Fri Jul 27 16:07:57 EDT 2012

From: "Jeff Layton" <laytonjb at att.net>
To: "Atlanta Linux Enthusiasts" <ale at ale.org>
>
> The follow-up question is whether the FFT's are done locally
> or if they are using an MPI based FFT?
>
> However, I think as a starting point, you'll want compute nodes
> that have reasonably fast processors, lots of cache (as Jim
> pointed out) but you also needs tons of memory BW per core.
> FFT's love memory BW!!
>
> If the FFT's themselves are parallelized, then you will definitely
> need InfiniBand. FFT's each networks for breakfast (in fact there
> was a proposal from John Gustafson at Intel to make a 3D MPI
> FFT the new benchmark for HPC since it pushed systems so
> hard).

I sent the PI your questions.  Here are his answers (somewhat abbreviated 
and w/o personal info).

1. 2D FFT's? 3D FFT's?

Both.  Probably 3D more often then 2D.  But I am working on code right
now that would always be 2code (never 3D).

2. Is the code parallelized via MPI or OpenMP or both?

We have never bothered to explicitly parallelize our code.  We have been 
using the built-in parallelization in  calls to FFTW.

3. Is the code written with CUDA?

No.

4. How many cores or processes are used per run?

We need to have the capability to use at least 64 cores per run, maybe 128 
or 256 if possible within our budget.

5. Which compilers do you use or like?

I think ifort is everybody's favorite.  I use the gnu g95 compiler 
sometimes, but I think it produces slower object modules than ifort.

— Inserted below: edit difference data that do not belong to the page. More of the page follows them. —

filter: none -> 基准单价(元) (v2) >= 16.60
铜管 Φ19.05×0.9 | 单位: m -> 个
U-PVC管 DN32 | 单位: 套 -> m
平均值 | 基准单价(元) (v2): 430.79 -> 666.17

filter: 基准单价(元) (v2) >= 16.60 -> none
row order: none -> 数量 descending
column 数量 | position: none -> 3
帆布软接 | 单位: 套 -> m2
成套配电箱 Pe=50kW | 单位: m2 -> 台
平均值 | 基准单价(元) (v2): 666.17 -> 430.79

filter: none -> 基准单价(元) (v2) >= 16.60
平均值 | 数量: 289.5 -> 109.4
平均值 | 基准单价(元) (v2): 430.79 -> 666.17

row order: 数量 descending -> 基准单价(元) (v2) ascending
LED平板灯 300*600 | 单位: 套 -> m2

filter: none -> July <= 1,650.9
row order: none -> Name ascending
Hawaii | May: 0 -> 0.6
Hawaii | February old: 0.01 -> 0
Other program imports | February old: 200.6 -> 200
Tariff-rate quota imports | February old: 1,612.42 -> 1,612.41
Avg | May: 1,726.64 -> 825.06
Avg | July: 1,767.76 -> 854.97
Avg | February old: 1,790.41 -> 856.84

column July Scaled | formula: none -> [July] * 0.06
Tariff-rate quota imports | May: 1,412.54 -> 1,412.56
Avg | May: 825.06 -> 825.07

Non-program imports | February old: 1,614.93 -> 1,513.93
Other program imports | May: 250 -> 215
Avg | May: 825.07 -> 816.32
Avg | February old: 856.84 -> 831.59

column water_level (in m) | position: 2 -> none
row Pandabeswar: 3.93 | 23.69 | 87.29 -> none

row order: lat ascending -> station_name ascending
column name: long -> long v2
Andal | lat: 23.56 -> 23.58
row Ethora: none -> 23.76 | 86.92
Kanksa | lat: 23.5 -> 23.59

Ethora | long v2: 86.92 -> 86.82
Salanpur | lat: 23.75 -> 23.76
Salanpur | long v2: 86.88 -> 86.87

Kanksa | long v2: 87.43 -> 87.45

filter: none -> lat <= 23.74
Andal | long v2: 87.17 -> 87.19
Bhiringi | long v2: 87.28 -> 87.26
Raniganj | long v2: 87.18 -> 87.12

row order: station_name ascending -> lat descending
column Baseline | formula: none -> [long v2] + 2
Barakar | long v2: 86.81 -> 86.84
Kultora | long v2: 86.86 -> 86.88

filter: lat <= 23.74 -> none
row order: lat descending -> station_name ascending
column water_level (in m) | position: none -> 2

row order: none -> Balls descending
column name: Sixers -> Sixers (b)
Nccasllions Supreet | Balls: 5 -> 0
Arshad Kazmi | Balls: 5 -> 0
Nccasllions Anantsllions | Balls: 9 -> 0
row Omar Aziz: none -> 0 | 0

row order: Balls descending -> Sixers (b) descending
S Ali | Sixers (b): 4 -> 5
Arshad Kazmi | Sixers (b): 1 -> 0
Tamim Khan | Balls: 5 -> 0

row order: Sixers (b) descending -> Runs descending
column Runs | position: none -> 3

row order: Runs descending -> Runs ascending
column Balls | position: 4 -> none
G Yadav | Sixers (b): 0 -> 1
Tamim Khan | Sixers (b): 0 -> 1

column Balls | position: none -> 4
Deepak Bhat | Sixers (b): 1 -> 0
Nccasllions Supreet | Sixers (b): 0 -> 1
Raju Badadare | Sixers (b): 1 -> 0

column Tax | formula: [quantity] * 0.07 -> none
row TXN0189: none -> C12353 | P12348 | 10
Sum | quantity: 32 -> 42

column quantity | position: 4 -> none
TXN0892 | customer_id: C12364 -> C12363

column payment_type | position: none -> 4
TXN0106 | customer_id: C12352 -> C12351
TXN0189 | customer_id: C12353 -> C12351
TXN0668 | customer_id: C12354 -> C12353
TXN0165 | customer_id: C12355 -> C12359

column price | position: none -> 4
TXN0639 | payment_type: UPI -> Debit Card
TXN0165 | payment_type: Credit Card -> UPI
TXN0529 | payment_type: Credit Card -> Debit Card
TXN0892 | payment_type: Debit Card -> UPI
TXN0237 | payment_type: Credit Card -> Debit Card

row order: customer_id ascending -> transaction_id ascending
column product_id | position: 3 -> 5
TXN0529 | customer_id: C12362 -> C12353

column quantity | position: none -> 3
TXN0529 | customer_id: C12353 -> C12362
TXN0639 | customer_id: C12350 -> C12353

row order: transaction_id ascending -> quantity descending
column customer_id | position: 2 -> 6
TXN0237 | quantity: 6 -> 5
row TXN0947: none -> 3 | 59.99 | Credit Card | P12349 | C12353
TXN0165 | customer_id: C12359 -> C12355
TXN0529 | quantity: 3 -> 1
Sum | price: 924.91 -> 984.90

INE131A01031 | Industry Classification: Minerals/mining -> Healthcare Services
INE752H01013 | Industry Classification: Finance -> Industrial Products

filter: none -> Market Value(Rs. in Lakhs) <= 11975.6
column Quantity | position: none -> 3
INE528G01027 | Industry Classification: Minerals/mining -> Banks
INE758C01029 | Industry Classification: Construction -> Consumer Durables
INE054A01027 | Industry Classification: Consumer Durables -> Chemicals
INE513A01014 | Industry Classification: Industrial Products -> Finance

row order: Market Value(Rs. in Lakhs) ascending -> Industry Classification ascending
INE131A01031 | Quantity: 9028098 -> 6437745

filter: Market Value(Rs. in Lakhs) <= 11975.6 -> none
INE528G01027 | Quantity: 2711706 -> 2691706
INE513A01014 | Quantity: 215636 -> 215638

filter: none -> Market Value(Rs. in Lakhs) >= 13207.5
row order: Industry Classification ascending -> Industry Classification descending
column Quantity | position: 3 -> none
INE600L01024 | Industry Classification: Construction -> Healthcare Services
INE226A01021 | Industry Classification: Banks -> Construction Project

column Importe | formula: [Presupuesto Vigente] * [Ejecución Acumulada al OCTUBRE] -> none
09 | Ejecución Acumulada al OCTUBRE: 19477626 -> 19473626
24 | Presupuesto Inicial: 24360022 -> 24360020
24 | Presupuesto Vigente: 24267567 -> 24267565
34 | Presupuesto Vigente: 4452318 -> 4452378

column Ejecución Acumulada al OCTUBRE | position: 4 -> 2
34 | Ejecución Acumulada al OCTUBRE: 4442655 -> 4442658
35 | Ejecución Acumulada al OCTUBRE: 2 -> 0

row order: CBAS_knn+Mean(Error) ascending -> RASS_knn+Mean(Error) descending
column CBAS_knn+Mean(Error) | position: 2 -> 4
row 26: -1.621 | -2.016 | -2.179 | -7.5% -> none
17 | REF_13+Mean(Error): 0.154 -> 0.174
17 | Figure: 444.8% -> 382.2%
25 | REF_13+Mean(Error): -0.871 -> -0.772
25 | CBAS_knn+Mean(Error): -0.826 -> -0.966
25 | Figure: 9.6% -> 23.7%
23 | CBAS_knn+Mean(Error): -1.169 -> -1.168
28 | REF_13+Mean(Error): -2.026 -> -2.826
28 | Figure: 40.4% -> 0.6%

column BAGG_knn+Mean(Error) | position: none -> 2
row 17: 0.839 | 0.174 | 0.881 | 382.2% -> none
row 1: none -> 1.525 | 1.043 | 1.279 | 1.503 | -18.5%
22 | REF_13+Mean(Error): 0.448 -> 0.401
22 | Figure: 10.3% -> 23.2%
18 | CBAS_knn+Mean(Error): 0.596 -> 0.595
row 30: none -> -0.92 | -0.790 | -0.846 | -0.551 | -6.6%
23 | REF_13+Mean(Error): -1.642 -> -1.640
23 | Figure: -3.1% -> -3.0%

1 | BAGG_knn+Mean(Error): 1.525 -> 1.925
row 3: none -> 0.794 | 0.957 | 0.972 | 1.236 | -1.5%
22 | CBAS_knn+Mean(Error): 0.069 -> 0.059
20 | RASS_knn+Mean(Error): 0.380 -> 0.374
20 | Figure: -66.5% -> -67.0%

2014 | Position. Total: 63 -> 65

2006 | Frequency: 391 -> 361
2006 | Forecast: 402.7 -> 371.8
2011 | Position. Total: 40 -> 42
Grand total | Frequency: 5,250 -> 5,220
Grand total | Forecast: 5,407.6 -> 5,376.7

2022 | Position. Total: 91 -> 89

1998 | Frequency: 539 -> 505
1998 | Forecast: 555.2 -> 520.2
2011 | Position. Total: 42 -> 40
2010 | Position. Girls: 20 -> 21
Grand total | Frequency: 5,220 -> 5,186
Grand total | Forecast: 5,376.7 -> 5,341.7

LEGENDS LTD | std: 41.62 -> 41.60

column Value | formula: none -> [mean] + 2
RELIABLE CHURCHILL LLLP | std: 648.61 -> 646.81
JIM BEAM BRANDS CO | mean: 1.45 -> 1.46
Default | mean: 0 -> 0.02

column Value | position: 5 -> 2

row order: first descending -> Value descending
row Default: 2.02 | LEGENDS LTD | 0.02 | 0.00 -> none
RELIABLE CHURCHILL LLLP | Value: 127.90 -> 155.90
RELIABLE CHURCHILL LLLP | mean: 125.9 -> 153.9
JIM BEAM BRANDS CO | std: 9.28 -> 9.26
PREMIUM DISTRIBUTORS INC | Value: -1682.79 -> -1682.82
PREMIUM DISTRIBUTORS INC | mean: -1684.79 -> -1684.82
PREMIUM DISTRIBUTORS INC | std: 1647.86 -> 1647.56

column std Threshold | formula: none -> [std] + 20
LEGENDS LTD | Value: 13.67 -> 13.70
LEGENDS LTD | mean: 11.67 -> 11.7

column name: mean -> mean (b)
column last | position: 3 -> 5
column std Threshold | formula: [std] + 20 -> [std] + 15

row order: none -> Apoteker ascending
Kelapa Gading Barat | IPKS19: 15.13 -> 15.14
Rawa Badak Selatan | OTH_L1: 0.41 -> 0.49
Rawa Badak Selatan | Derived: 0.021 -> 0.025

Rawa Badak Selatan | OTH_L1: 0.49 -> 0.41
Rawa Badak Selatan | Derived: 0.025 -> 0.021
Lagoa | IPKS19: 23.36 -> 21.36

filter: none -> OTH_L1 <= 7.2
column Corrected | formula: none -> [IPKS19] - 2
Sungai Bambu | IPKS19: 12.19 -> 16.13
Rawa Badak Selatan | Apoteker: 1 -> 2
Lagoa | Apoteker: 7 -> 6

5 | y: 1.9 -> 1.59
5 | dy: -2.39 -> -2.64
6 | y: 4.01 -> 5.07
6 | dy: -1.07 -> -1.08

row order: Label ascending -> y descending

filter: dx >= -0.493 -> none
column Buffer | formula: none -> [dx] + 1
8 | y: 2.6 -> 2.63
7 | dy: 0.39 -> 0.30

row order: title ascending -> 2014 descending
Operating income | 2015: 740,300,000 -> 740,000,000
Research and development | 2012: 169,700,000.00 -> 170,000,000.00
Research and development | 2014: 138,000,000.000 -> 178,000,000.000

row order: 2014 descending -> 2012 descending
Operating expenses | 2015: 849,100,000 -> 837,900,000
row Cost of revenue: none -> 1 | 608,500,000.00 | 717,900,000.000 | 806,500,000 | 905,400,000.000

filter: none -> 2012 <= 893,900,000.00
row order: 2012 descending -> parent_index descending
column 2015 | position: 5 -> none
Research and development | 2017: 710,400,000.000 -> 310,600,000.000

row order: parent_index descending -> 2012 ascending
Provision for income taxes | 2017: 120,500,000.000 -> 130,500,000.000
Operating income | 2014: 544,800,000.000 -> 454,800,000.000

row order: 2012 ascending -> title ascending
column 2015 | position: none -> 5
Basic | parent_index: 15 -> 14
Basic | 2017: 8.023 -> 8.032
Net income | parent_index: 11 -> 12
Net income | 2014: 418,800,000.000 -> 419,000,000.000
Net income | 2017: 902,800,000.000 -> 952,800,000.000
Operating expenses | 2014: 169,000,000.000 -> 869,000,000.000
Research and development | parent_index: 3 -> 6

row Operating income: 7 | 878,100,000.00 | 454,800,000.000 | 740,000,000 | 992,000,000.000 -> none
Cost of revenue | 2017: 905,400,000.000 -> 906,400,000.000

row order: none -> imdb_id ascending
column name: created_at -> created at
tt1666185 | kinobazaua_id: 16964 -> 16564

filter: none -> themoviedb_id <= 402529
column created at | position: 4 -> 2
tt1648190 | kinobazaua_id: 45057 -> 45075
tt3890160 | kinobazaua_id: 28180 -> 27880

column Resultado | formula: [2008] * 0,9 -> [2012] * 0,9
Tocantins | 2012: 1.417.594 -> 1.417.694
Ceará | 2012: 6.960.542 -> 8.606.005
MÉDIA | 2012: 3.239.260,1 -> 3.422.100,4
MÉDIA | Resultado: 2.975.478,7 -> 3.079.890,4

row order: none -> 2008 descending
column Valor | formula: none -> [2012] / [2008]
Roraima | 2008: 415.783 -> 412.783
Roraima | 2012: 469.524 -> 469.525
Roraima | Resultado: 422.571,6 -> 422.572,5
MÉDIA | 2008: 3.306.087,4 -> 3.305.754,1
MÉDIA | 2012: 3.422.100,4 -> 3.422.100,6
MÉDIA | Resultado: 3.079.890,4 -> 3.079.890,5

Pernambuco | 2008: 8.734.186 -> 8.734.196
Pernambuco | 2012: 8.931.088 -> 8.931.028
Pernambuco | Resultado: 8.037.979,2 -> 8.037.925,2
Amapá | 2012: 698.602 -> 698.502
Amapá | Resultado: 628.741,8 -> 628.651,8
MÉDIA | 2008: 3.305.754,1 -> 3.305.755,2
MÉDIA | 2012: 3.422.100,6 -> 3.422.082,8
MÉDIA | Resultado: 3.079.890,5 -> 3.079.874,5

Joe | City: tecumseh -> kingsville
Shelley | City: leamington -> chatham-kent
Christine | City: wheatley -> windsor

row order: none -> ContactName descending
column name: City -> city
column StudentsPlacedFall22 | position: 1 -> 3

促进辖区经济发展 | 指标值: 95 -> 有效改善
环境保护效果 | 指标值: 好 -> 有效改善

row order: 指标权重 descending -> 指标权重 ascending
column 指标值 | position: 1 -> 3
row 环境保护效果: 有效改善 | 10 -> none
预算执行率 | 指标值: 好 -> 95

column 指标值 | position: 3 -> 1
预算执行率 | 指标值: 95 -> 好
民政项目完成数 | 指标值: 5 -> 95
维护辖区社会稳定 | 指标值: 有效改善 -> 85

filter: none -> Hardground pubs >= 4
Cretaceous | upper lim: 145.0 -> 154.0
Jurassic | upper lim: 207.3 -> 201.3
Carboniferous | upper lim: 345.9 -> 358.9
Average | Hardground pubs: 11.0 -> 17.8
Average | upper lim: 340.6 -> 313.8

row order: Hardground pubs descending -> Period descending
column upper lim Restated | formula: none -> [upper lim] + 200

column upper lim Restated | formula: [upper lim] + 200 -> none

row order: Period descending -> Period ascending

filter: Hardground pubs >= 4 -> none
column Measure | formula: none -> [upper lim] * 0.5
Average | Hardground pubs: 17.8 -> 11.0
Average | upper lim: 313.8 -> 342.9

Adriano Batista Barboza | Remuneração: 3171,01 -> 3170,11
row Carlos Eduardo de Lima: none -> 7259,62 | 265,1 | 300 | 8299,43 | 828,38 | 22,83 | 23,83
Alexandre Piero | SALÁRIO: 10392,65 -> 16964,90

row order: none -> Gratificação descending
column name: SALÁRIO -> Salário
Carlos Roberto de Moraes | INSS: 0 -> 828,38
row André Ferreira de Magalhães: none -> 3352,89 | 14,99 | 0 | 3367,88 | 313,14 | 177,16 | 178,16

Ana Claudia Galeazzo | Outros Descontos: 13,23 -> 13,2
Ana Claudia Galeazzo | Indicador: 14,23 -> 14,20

6. How large are the input/output files?

I create 10 Gb of output data from a serial run on my  desktop iMac 
(although it has typically been closer to 1 Gb per run since I have limited 
disk space here).  So if I had a big parallel run on 64 or more cores, I can 
imagine I could be creating 100 Gb of output
data pretty  easily and maybe even 1 Tb or more.